Admiral Kantaro Suzuki (鈴木 貫太郎 Suzuki Kantarō, 24 Desember, 1867 - April 17, 1948), lahir di Perfektur Osaka, adalah Perdana Menteri Jepang yang ke 42 yang menjabat dari 7 April, 1945 sampai 17 Agustus , 1945. Sebelumnya, dia menjabat sebagai Wakil kementrian Angkatan Laut Jepang (kaigun) pada saat Perang Dunia I, Komandan armada (fleet commander), Kepala Staf Angkatan Laut (Chief of Naval General Staff) dari 1925 sampai 1929. Dia lolos dari kudeta berdarah dalam Insiden 26 Februari pada tahun 1936 yang menewaskan pucuk pimpinan dan tokoh terkemuka di Jepang dalam huru hara politik saat itu, yang juga melibatkan kalangan dalam Istana Kekaisaran. Pensiun dari Angkatan Laut pada 1937. Dan ketika masih berdinas di Angkatan Laut, dia terlibat dalam Pertempuran Rusia-Jepang dan Pertempuran laut Tsushima pada tahun 1905.

Berkas:SuzukiKantaro.jpg
Kantaro Suzuki

Sebagai kepala pemerintahan yang dilantik oleh Kaisar Hirohito, yang juga menaruh harapan besar akan kebijakan mengakhiri perang Asia Timur Raya (Dai Toa Senso) pada Perang Dunia II sekalipun tidak diungkapkan secara langsung, Kantaro Suzuki juga menjabat sebagai pimpinan enam besar dalam dewan peperangan yang juga mencakup Kementerian Peperangan (Jendral Korechika Anami), Kementerian Luar Negeri (Menlu Shinegori Togo), Kementrian Angkatan Laut (Admiral Yonai Mitsumasa), Panglima Angkatan Darat (Jendral Umezu) dan Panglima Angkatan Laut (Admiral Soemu Toyoda). Tugas besar yang diembannya pada saat dia sudah berusia lanjut dan menderita kurang pendengaran (sedikit tuli karena usianya) dalam menghadapi sikap keras kepala Angkatan Darat dan Kementrian Peperangan yang menginginkan perang tetap berjalan terus demi mempertahankan tanah airnya dalam suatu pertempuran yang menentukan (tennozan) meskipun mengorbankan negara sekalipun secara kenyataan, Jepang saat itu praktis kalah perang dan Angkatan Lautnya bisa dikatakan sudah tidak memiliki armada sama sekali. Kekhawatiran akan timbulnya kudeta seperti halnya Insiden 26 Februari membuat sikapnya berubah-ubah dalam menghadapi tekanan dalam negeri dan Internasional. Karena sikapnya itulah, ketika menerima Proklamasi Potsdam dari pimpinan tiga besar sekutu (Uni Soviet, Inggris dan Amerika Serikat), Kantaro Suzuki mengeluarkan kata yang bersifat ambigu, "mokusatsu" (yang berarti mengendapkan dulu namun juga memiliki arti barang yang tidak berharga) ketika jumpa pers dalam menyikapi Proklamasi itu. Ketika kata "mokusatsu" diterjemahkan oleh seorang Jerman yang ahli bahasa dihadapan Presiden Amerika Serikat Harry S Truman dan staf, kata "mokusatsu" diterjemahkan sebagai barang yang tidak berharga, yang membuat Presiden Truman berkesimpulan bahwa Jepang tidak berniat menghentikan peperangan dan perlu dihentikan dengan menggunakan bom atom.

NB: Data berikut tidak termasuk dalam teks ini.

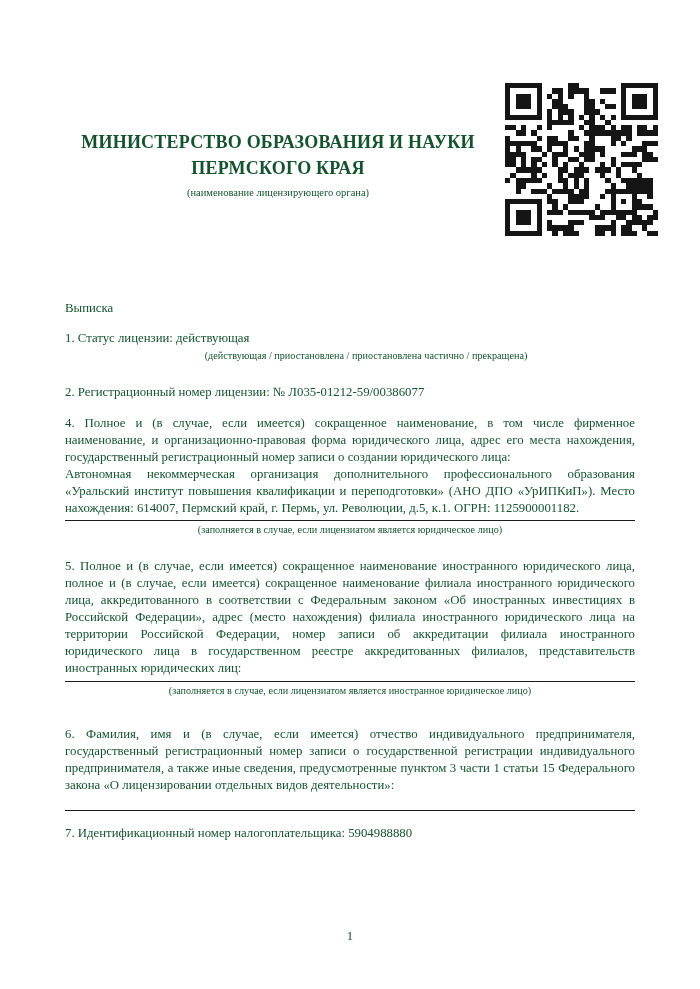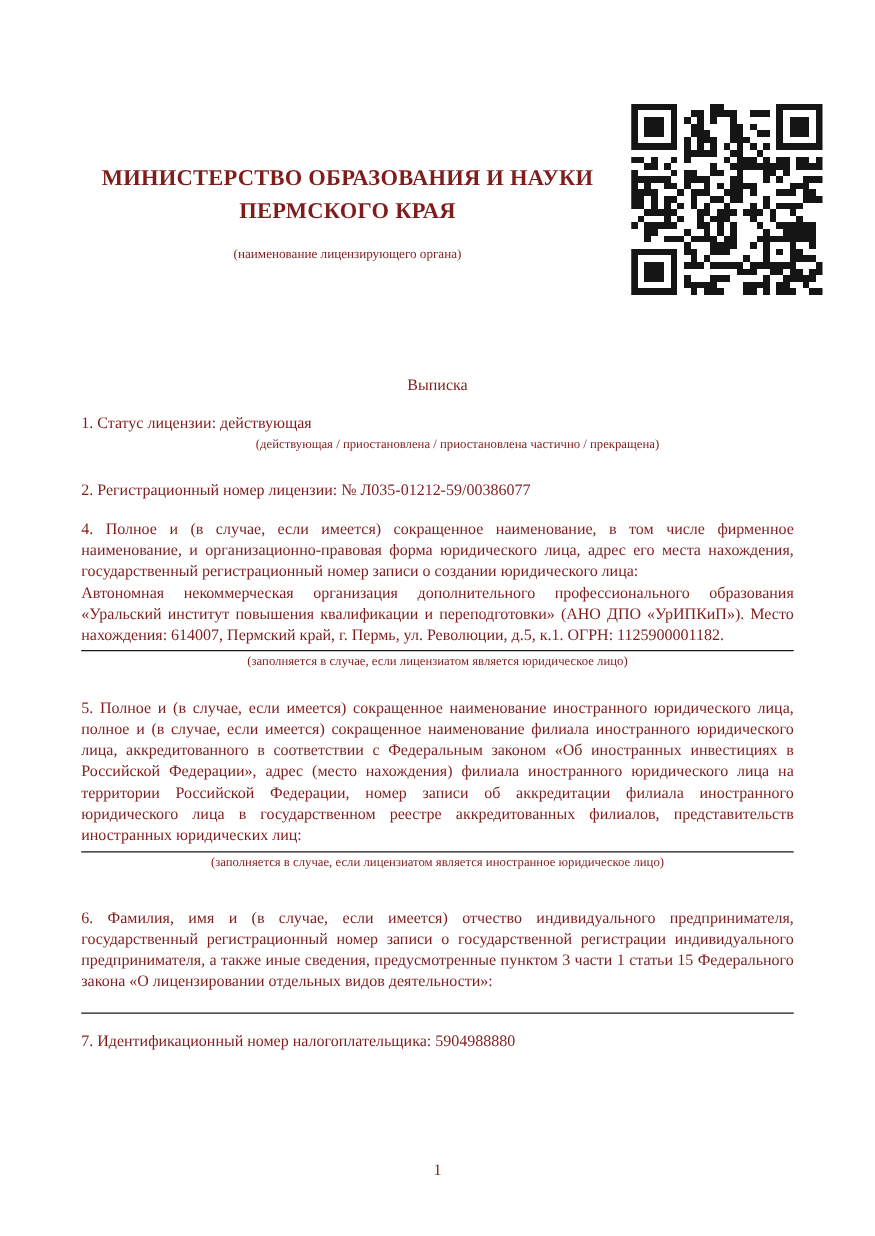--- a/index.html
+++ b/index.html
@@ -5,7 +5,7 @@
   html,body{margin:0;padding:0;background:#ffffff;}
   .page{
     width:700px;height:989px;position:relative;background:#ffffff;
-    font-family:"Liberation Serif","DejaVu Serif",serif;color:#7f1d1d;
+    font-family:"Liberation Serif","DejaVu Serif",serif;color:#14532d;
     overflow:hidden;
   }
   

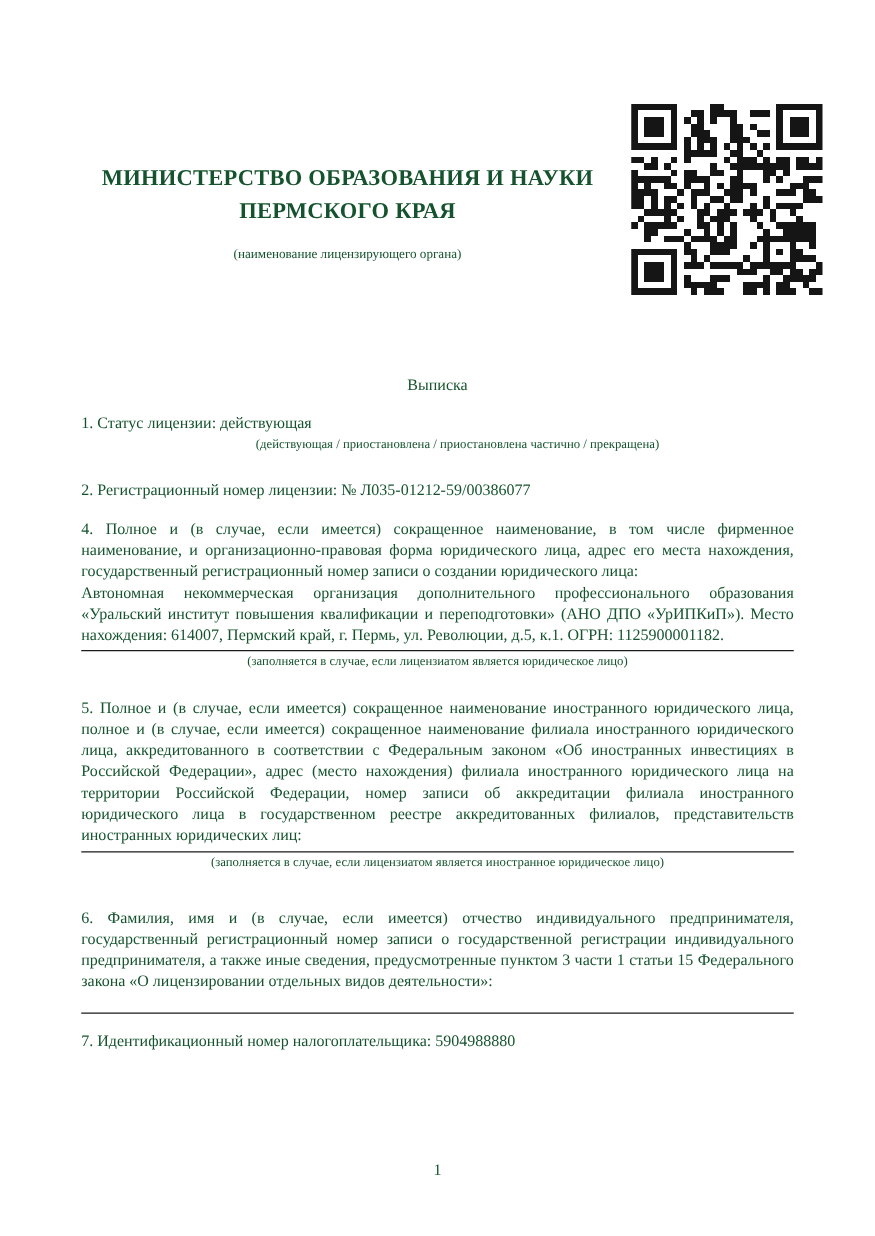--- a/index.html
+++ b/index.html
@@ -11,7 +11,7 @@
   
   .ministry{position:absolute;top:129px;left:65px;width:426px;text-align:center;}
   .ministry-line{font-weight:700;font-size:18px;line-height:26px;letter-spacing:.2px;}
-  .ministry-caption{font-size:10.5px;line-height:14px;margin-top:16px;}
+  .ministry-caption{font-size:10.5px;line-height:14px;margin-top:5px;}
   .qr{position:absolute;top:83px;right:42px;width:153px;height:153px;}
   
   .content{position:absolute;top:300px;left:65px;width:570px;font-size:12.8px;line-height:17px;}

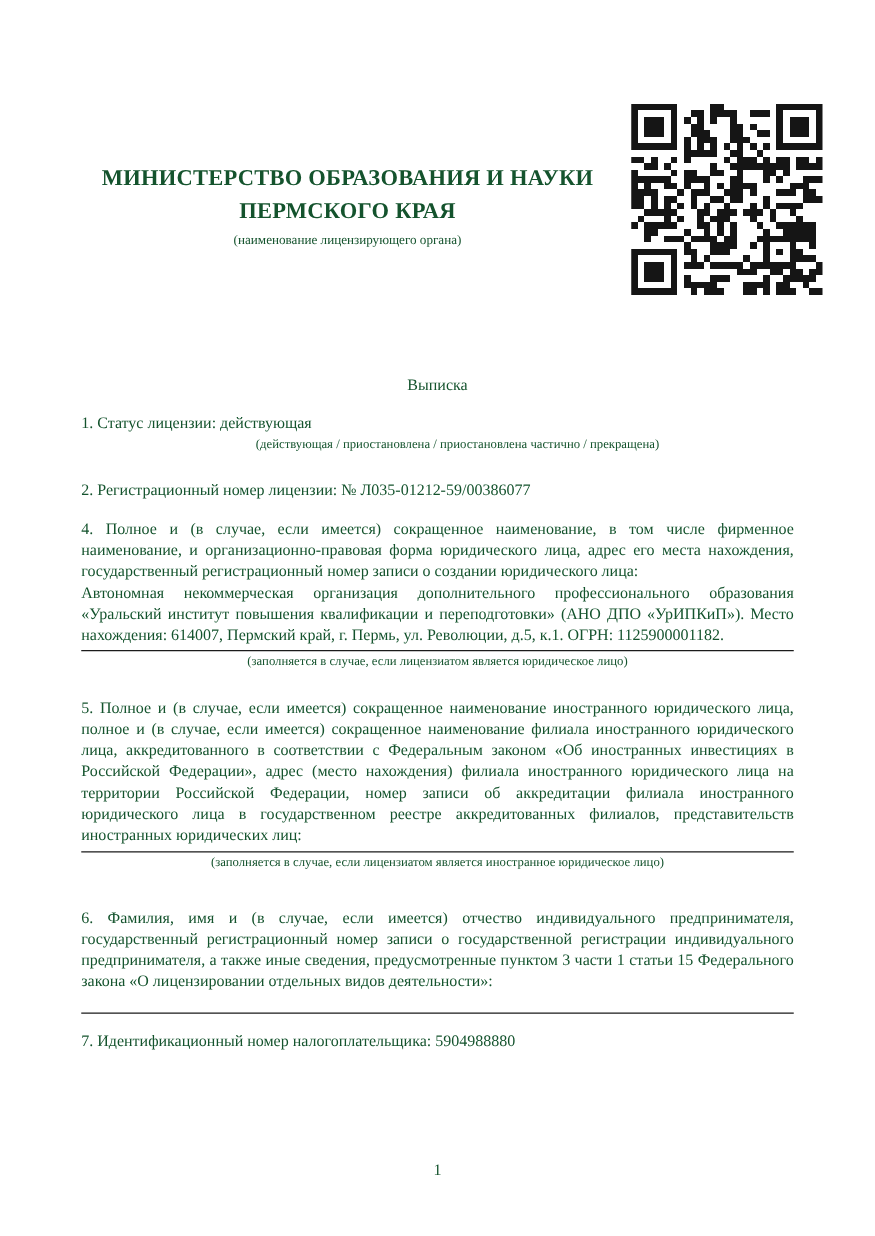--- a/index.html
+++ b/index.html
@@ -15,7 +15,7 @@
   .qr{position:absolute;top:83px;right:42px;width:153px;height:153px;}
   
   .content{position:absolute;top:300px;left:65px;width:570px;font-size:12.8px;line-height:17px;}
-  .doc-title{text-align:center;}
+  .doc-title{text-align:left;}
   .item{margin-bottom:14px;}
   .item-1{margin-bottom:22px;margin-top:13px;}
   .item-3{margin-bottom:14px;}

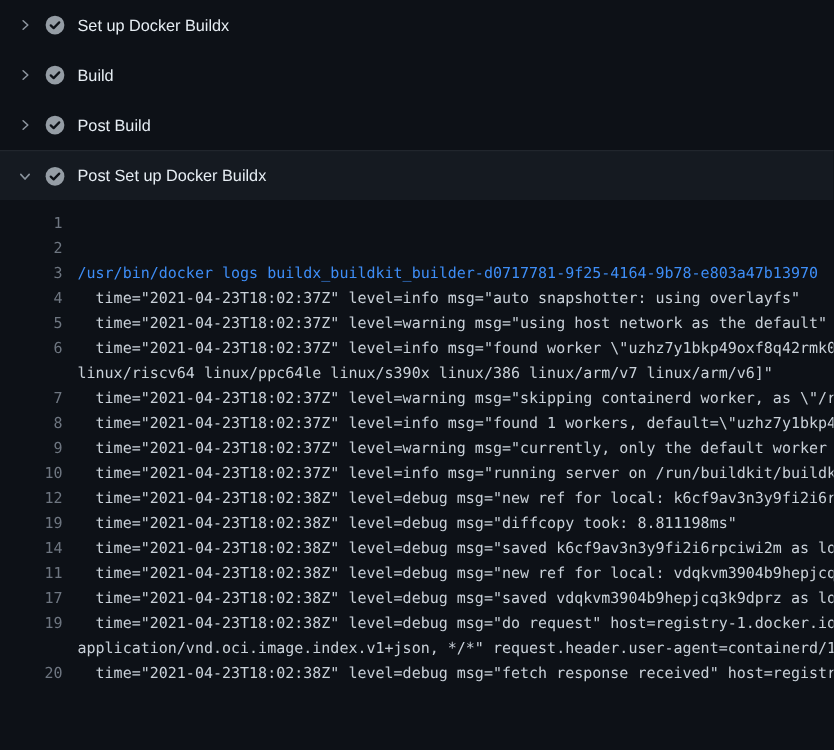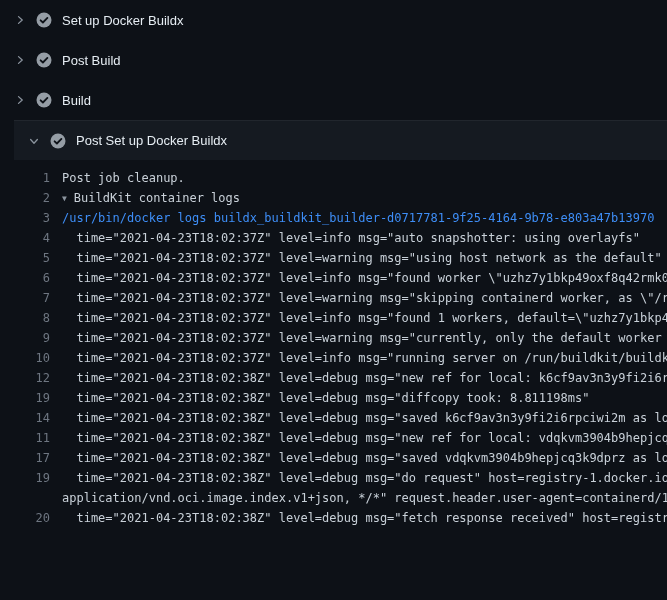--- a/index.html
+++ b/index.html
@@ -98,21 +98,21 @@
             <path d="M4.6 8.3 L6.9 10.5 L11.4 5.9" fill="none" stroke="#0d1117" stroke-width="1.8" stroke-linecap="round" stroke-linejoin="round"></path>
           </svg>
         </span>
+        <span class="label">Build</span>
+      </div>
+      <div class="section">
+        <span class="chev">
+          <svg width="12" height="12" viewBox="0 0 16 16">
+            <path d="M6 3.5 L11 8 L6 12.5" fill="none" stroke="currentColor" stroke-width="1.7" stroke-linecap="round" stroke-linejoin="round"></path>
+          </svg>
+        </span>
+        <span class="check">
+          <svg width="16" height="16" viewBox="0 0 16 16">
+            <circle cx="8" cy="8" r="7.5" fill="currentColor"></circle>
+            <path d="M4.6 8.3 L6.9 10.5 L11.4 5.9" fill="none" stroke="#0d1117" stroke-width="1.8" stroke-linecap="round" stroke-linejoin="round"></path>
+          </svg>
+        </span>
         <span class="label">Post Build</span>
-      </div>
-      <div class="section">
-        <span class="chev">
-          <svg width="12" height="12" viewBox="0 0 16 16">
-            <path d="M6 3.5 L11 8 L6 12.5" fill="none" stroke="currentColor" stroke-width="1.7" stroke-linecap="round" stroke-linejoin="round"></path>
-          </svg>
-        </span>
-        <span class="check">
-          <svg width="16" height="16" viewBox="0 0 16 16">
-            <circle cx="8" cy="8" r="7.5" fill="currentColor"></circle>
-            <path d="M4.6 8.3 L6.9 10.5 L11.4 5.9" fill="none" stroke="#0d1117" stroke-width="1.8" stroke-linecap="round" stroke-linejoin="round"></path>
-          </svg>
-        </span>
-        <span class="label">Build</span>
       </div>
       <div class="section expanded">
         <span class="chev">

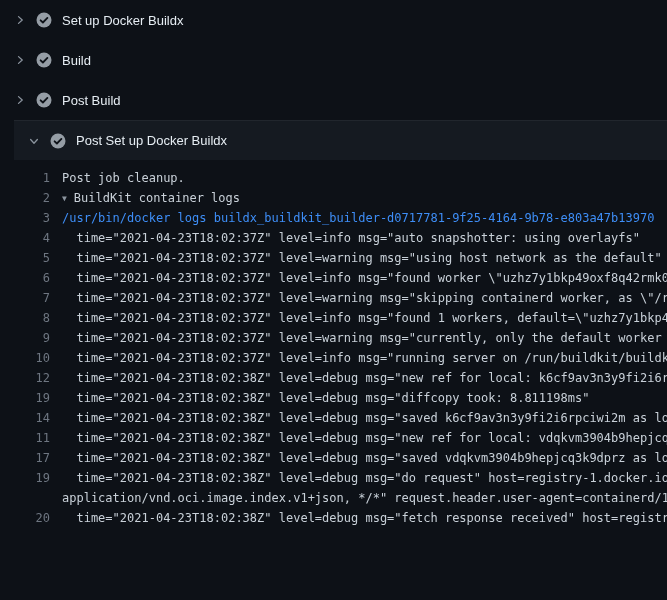--- a/index.html
+++ b/index.html
@@ -23,7 +23,6 @@
   .section.expanded {
     background: var(--header-active-bg, #151a21);
     border-top: 1px solid var(--border, #21262d);
-    margin-left: 14px;
   }
   .section .chev {
     width: 16px; height: 16px; flex: none;

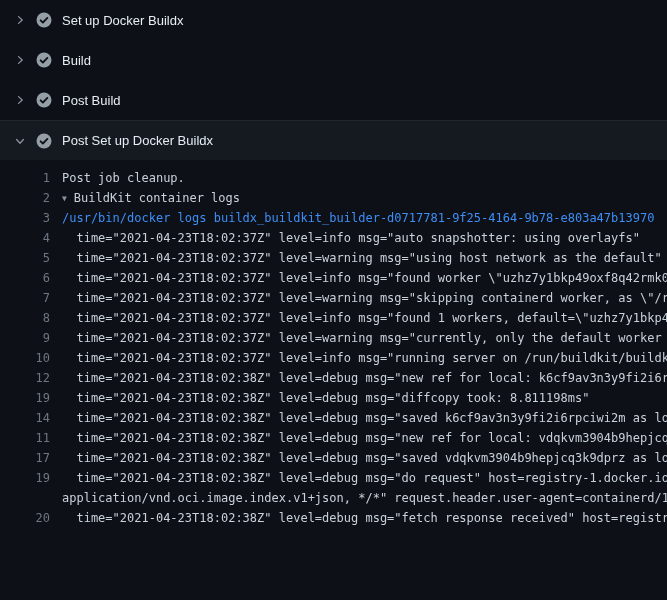--- a/index.html
+++ b/index.html
@@ -131,7 +131,6 @@
   <div id="log" class="log">
       <div class="log-row">
         <span class="num">1</span>
-        <span class="text plain">Post job cleanup.</span>
       </div>
       <div class="log-row">
         <span class="num">2</span>

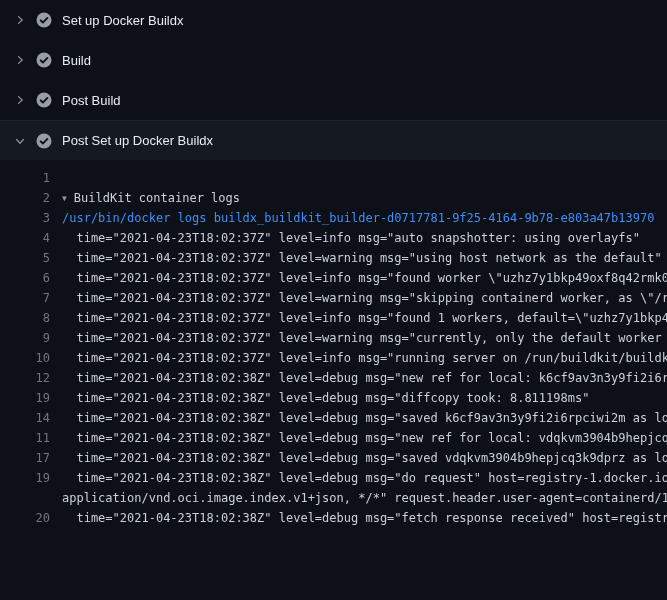--- a/index.html
+++ b/index.html
@@ -134,7 +134,6 @@
       </div>
       <div class="log-row">
         <span class="num">2</span>
-        <span class="text group"><span class="tri">▼</span>BuildKit container logs</span>
       </div>
       <div class="log-row">
         <span class="num">3</span>

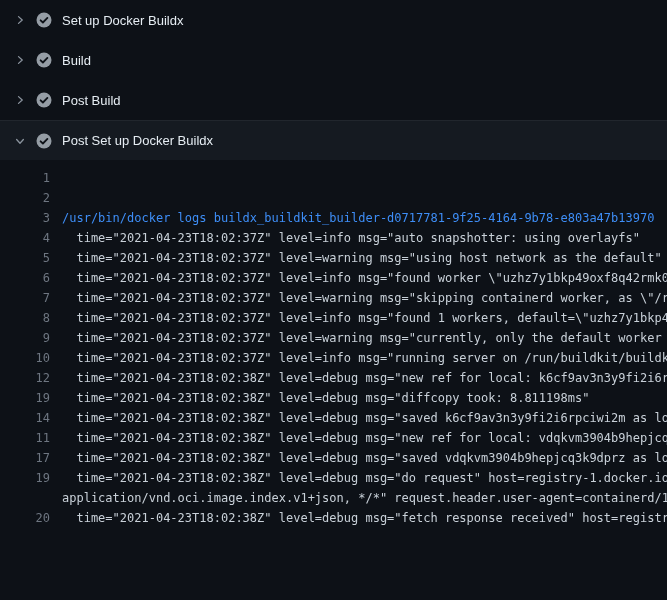--- a/index.html
+++ b/index.html
@@ -152,6 +152,10 @@
         <span class="text plain">  time="2021-04-23T18:02:37Z" level=info msg="found worker \"uzhz7y1bkp49oxf8q42rmk0xjl</span>
       </div>
       <div class="log-row">
+        <span class="num"></span>
+        <span class="text wrap">linux/riscv64 linux/ppc64le linux/s390x linux/386 linux/arm/v7 linux/arm/v6]"</span>
+      </div>
+      <div class="log-row">
         <span class="num">7</span>
         <span class="text plain">  time="2021-04-23T18:02:37Z" level=warning msg="skipping containerd worker, as \"/run</span>
       </div>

Sekalipun demikian, Kantaro Suzuki berusaha keras agar Jepang menghentikan peperangan dan menerima Proklamasi Potsdam. Salah satu upayanya yang juga dilakukan adalah menanti jasa baik Uni Soviet yang masih terikat perjanjian pakta netralitas Soviet-Jepang dengan perjanjian antara Vyaceslav Molotov-Matsuoka yang berakhir April 1946. Ketika upayanya menggunakan jasa baik Soviet gagal dengan keluarnya pernyataan perang dari Soviet pada tanggal 9 Agustus 1946, beberapa saat setelah bom atom dijatukan di Nagasaki, Kantaro Suzuki dan dewan enam besar memutuskan meminta Kaisar Hirohito agar memberikan keputusannya setelah rapat 6 besar gagal mencapai kesepakatan untuk menghentikan peperangan. Dalam peristiwa yang dikenal sehagai "Japan Longest Day" (Hari terpanjang di Jepang), Kaisar akhirnya memerintahkan penghentian peperangan. Setelah itu, Kantaro Suzuki dan kabinetnya mengumumkan secara resmi pernyataan penghentian peperangan melalui radio dan telegram, dengan suatu permintaan agar Kaisar tetap dipertahankan dari tahtanya, sekalipun dalam ancaman bayang bayang pemberontakan militer loyalis Angkatan Darat dibawah pimpinan Mayor Kenji Hatanaka, staf dari Kementrian Peperangan yang sempat menguasai Istana Kaisar dan berupaya menekan Kaisar agar tetap berada "di jalan kesatria" dengan membatalkan keputusan untuk menghentikan peperangan. Pemberontakan itu gagal setelah diketahui bahwa pucuk pimpinan militer menyatakan taat kepada keputusan Kaisar. Salah satu upaya merintis jalan penghentian peperangan diantaranya dengan memerintahkan sekertaris kabinetnya Hisatsune Sakomizu untuk mengirimkan telegam duka citanya atas kematian Presiden Franklin Delano Roosevelt kepada janda dan keluarganya.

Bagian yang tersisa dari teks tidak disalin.